Assignment ::
What is the number of lines in the data below that hold the word "optimized"? Give nothing beyond that number.

Source material ::

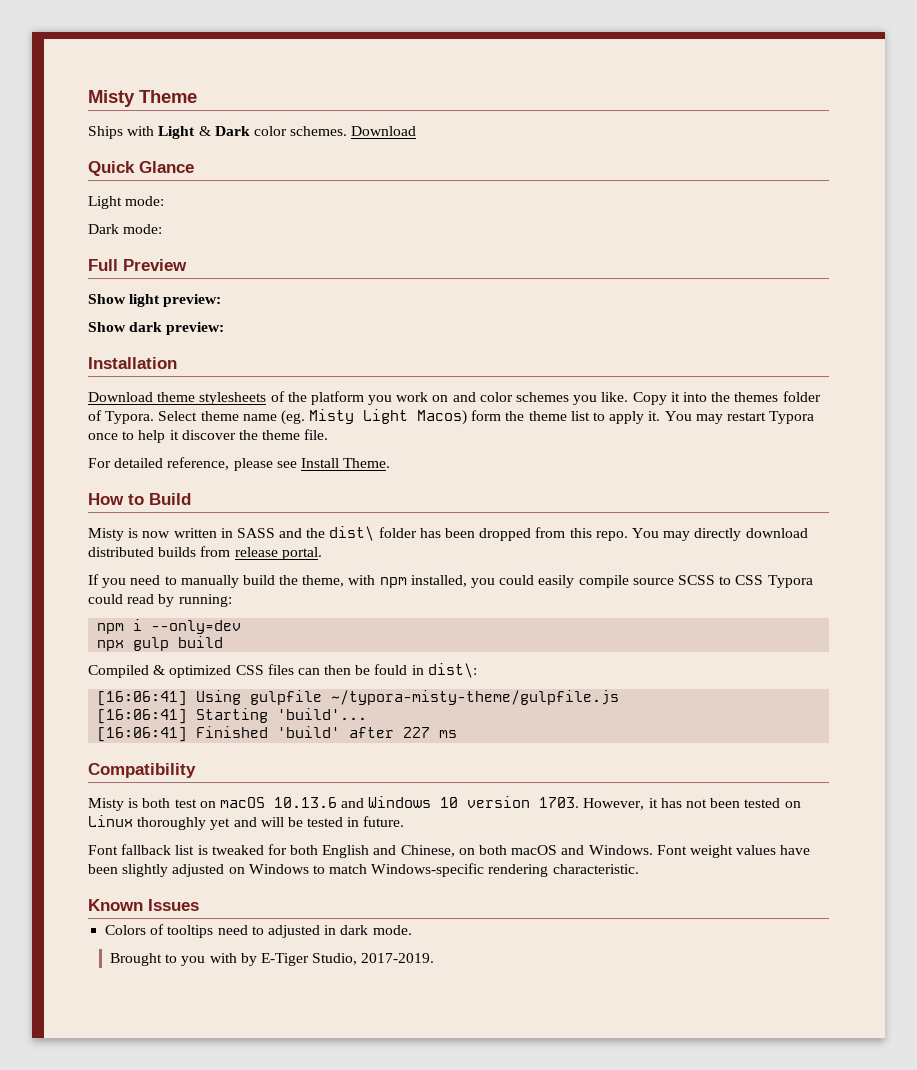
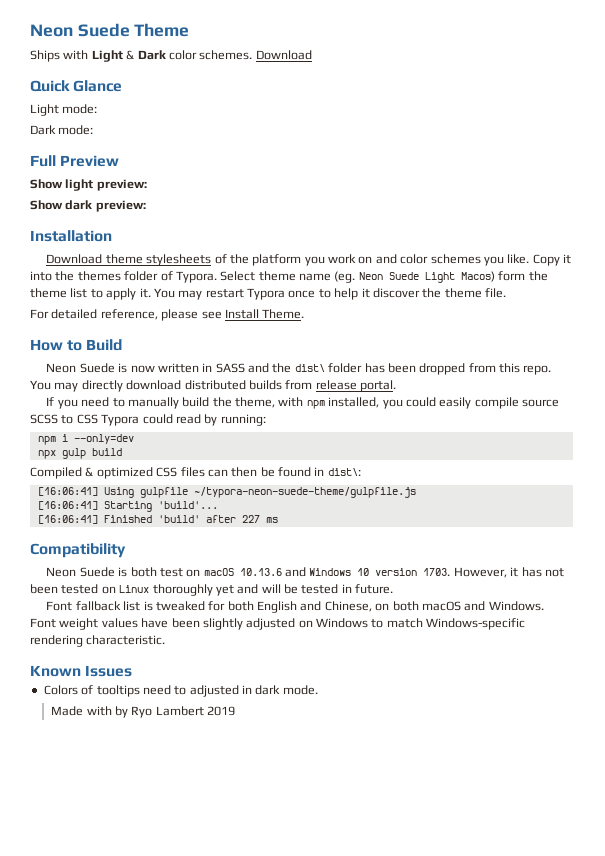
- Misty Theme
+ Neon Suede Theme
- Select theme name (eg. Misty Light Macos) form the theme list to apply it.
+ Select theme name (eg. Neon Suede Light Macos) form the theme list to apply it.
- Misty is now written in SASS and the dist\ folder has been dropped from this repo.
+ Neon Suede is now written in SASS and the dist\ folder has been dropped from this repo.
- Compiled & optimized CSS files can then be fould in dist\:
+ Compiled & optimized CSS files can then be found in dist\:
- [16:06:41] Using gulpfile ~/typora-misty-theme/gulpfile.js
+ [16:06:41] Using gulpfile ~/typora-neon-suede-theme/gulpfile.js
- Misty is both test on macOS 10.13.6 and Windows 10 version 1703.
+ Neon Suede is both test on macOS 10.13.6 and Windows 10 version 1703.
- Brought to you with by E-Tiger Studio, 2017-2019.
+ Made with by Ryo Lambert 2019

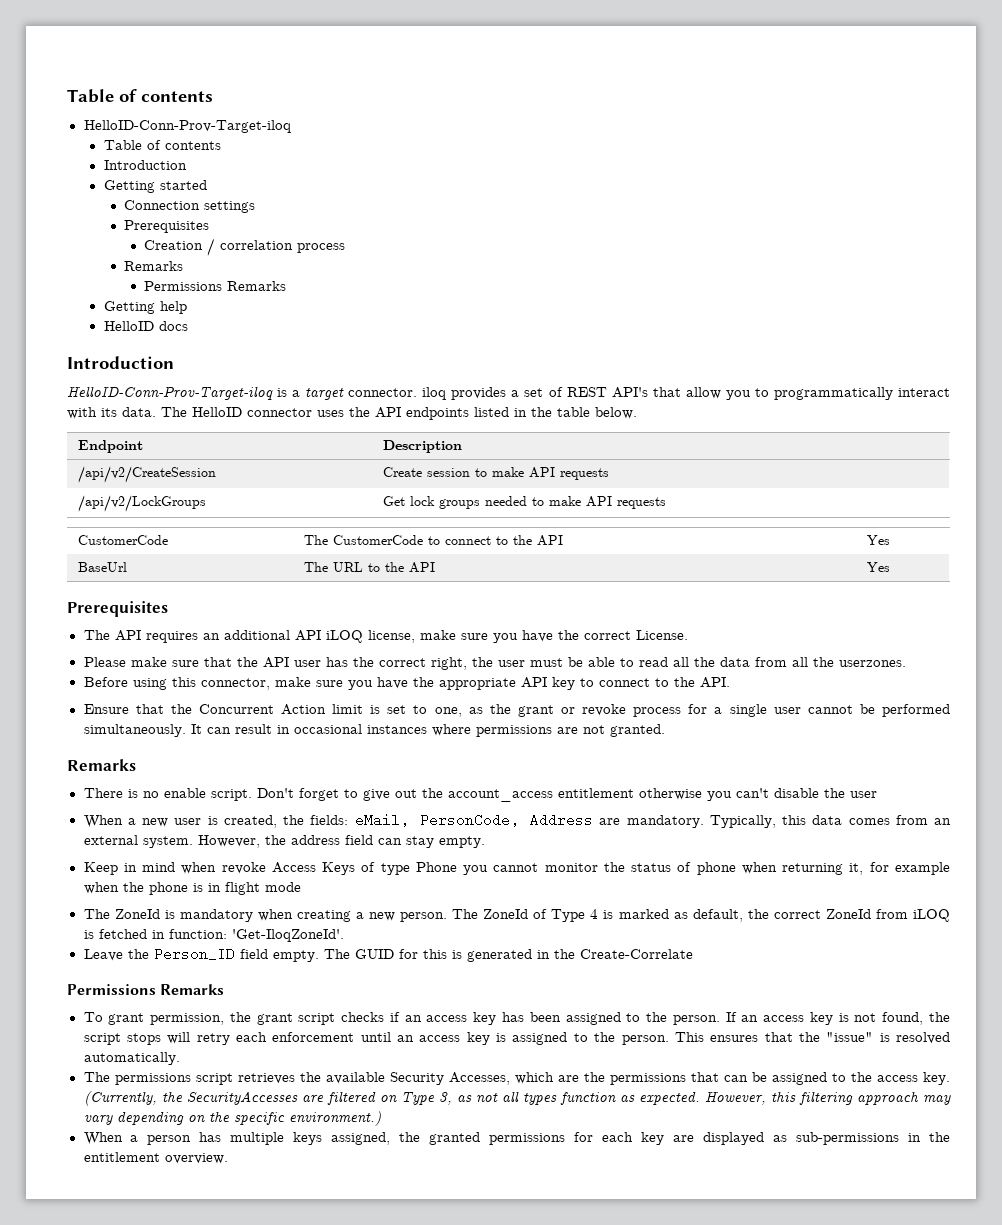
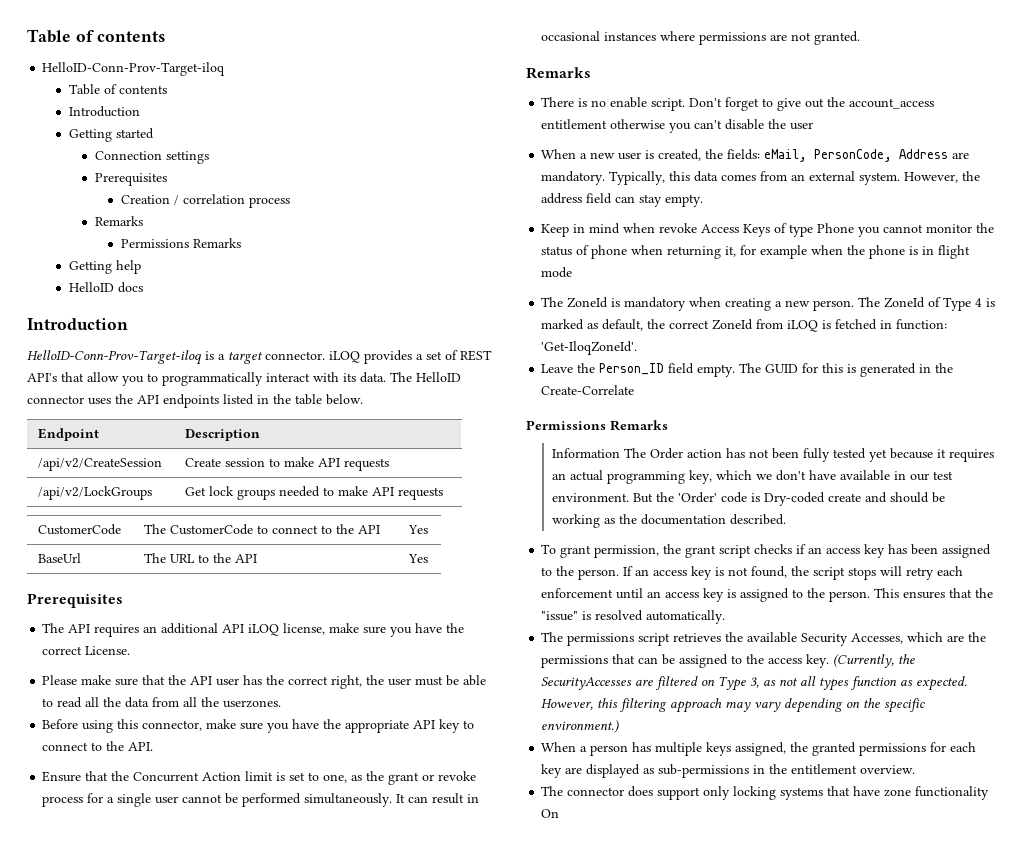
- HelloID-Conn-Prov-Target-iloq is a target connector. iloq provides a set of REST API's that allow you to programmatically interact with its data.
+ HelloID-Conn-Prov-Target-iloq is a target connector. iLOQ provides a set of REST API's that allow you to programmatically interact with its data.
+ Information The Order action has not been fully tested yet because it requires an actual programming key, which we don't have available in our test environment. But the 'Order' code is Dry-coded create and should be working as the documentation described.
+ The connector does support only locking systems that have zone functionality On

Exercise answer ::
2